Spark Streaming StreamingContext error

Hi i am started spark streaming learning but i can't run an simple application
My code is here
import org.apache.spark._
import org.apache.spark.streaming._
import org.apache.spark.streaming.StreamingContext._
val conf = new SparkConf().setMaster("spark://beyhan:7077").setAppName("NetworkWordCount")
val ssc = new StreamingContext(conf, Seconds(1))
val lines = ssc.socketTextStream("localhost", 9999)
val words = lines.flatMap(_.split(" "))
And i am getting error like as the following
scala> val newscc = new StreamingContext(conf, Seconds(1))

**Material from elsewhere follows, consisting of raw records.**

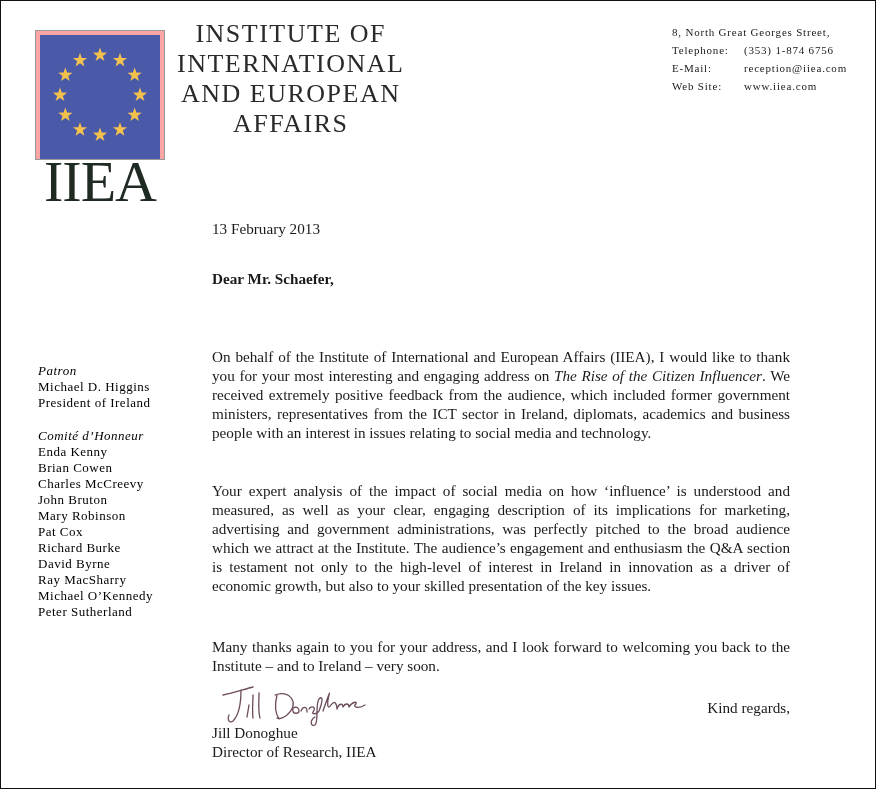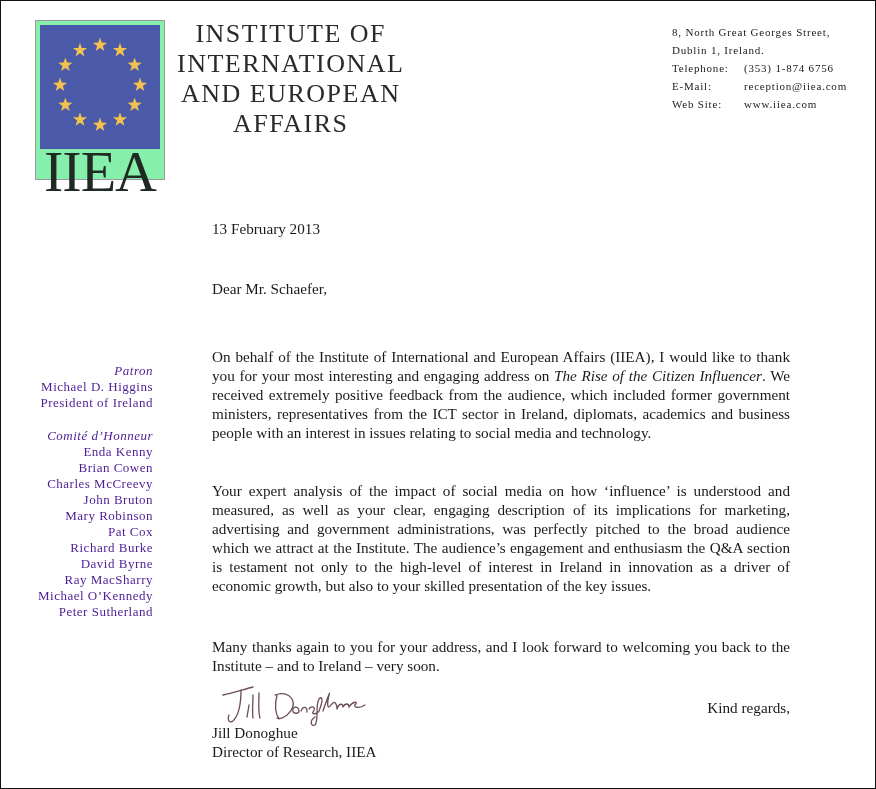--- a/index.html
+++ b/index.html
@@ -100,7 +100,6 @@
 
   <div class="contact">
     <div class="row">8, North Great Georges Street,</div>
-    <div class="row">Dublin 1, Ireland.</div>
     <div class="row">
       <span class="lbl">Telephone:</span><span>(353) 1-874 6756</span>
     </div>

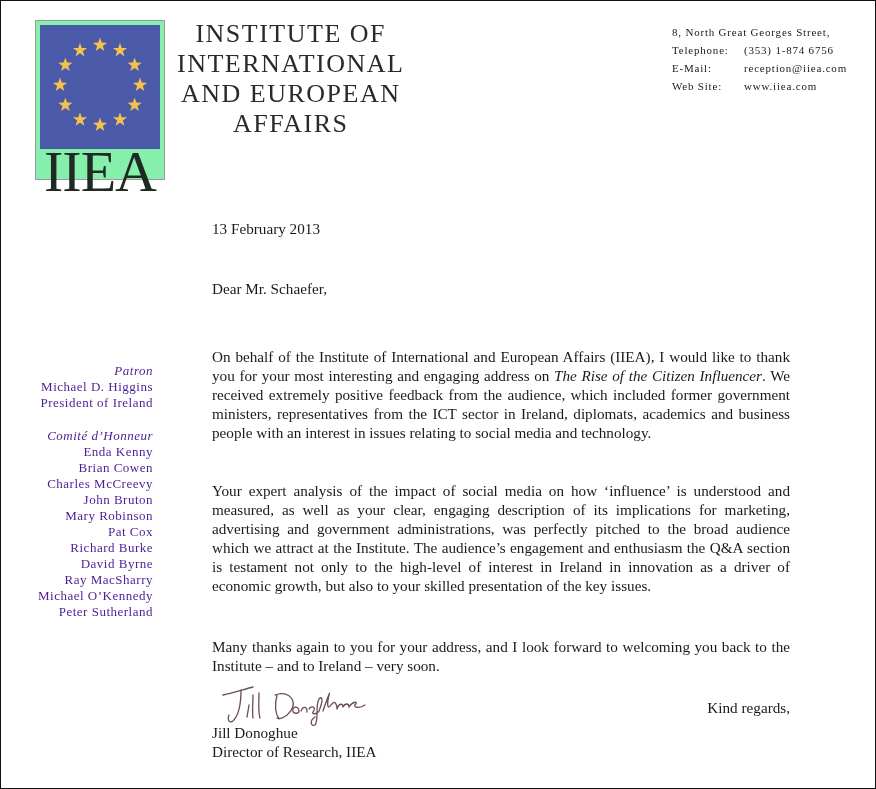--- a/index.html
+++ b/index.html
@@ -11,8 +11,8 @@
   }
   
   .logo {
-    position: absolute; left: 34px; top: 19px; width: 130px; height: 160px;
-    border: 1px solid #9a9a9a; background: #86efac; box-sizing: border-box;
+    position: absolute; left: 34px; top: 29px; width: 130px; height: 130px;
+    border: 1px solid #9a9a9a; background: #fca5a5; box-sizing: border-box;
   }
   .logo .flag {
     position: absolute; left: 4px; top: 4px; width: 120px; height: 124px;

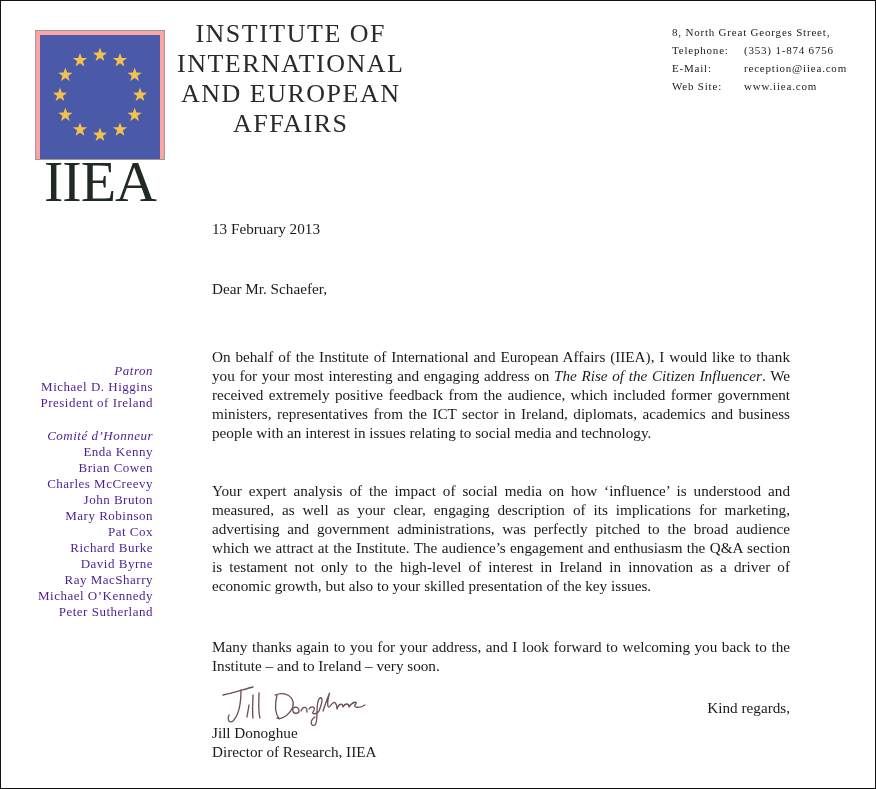--- a/index.html
+++ b/index.html
@@ -53,7 +53,7 @@
     color: #1a1a1a;
   }
   .date { top: 218px; }
-  .salutation { top: 278px; }
+  .salutation { top: 268px; font-weight: bold; }
   .para1 { top: 318px; }
   .para2 { top: 452px; }
   .para3 { top: 608px; }

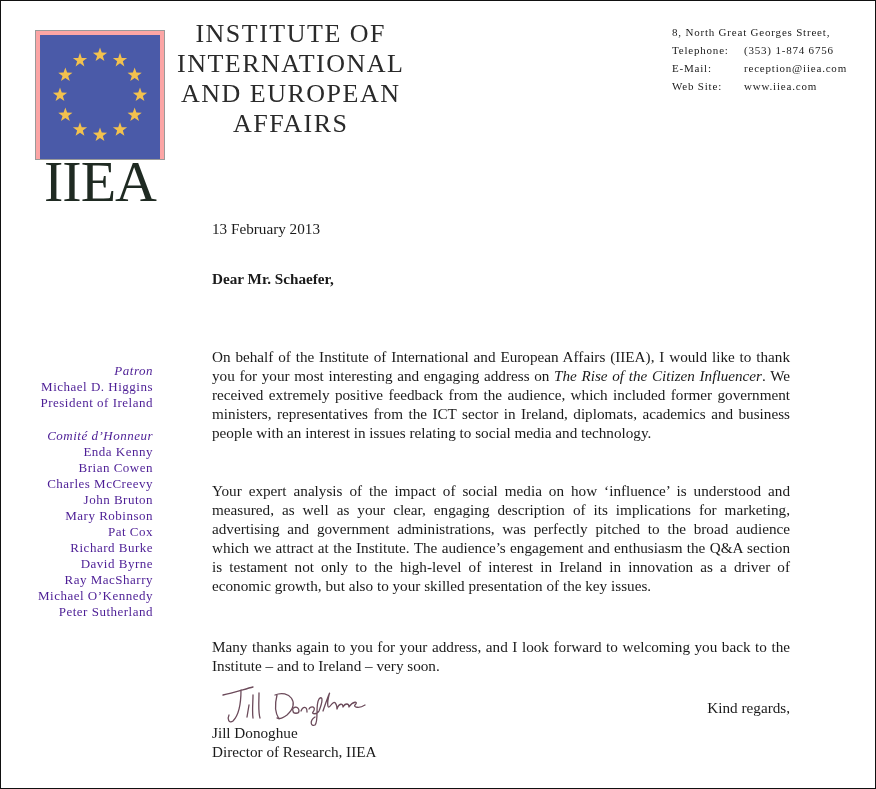--- a/index.html
+++ b/index.html
@@ -41,7 +41,7 @@
   .sidebar {
     position: absolute; left: 37px; top: 362px;
     font-family: "Liberation Serif", serif; font-size: 13px; line-height: 16px;
-    letter-spacing: 0.5px; color: #4c1d95; text-align: right;
+    letter-spacing: 0.5px; color: #000000;
   }
   .sidebar .heading { font-style: italic; }
   .sidebar .small { font-size: 13px; }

15/10/21 13:41:18 WARN SparkContext: Another SparkContext is being constructed (or threw an exception in its constructor). This may indicate an error, since only one SparkContext may be running in this JVM (see SPARK-2243). The other SparkContext was created at:
Thanks
If you are using spark-shell, and it seems like you do, you should not instantiate StreamingContext using SparkConf object, you should pass shell-provided sc directly.
This means:
val conf = new SparkConf().setMaster("spark://beyhan:7077").setAppName("NetworkWordCount")
val ssc = new StreamingContext(conf, Seconds(1))
becomes,
val ssc = new StreamingContext(sc, Seconds(1))
It looks like you work in the Spark Shell.
There is already a SparkContext defined for you there, so you don't need to create a new one. The SparkContext in the shell is available as sc
If you need a StreamingContext you can create one using the existing SparkContext:
val ssc = new StreamingContext(sc, Seconds(1))
You only need the SparkConf and SparkContext if you create an application.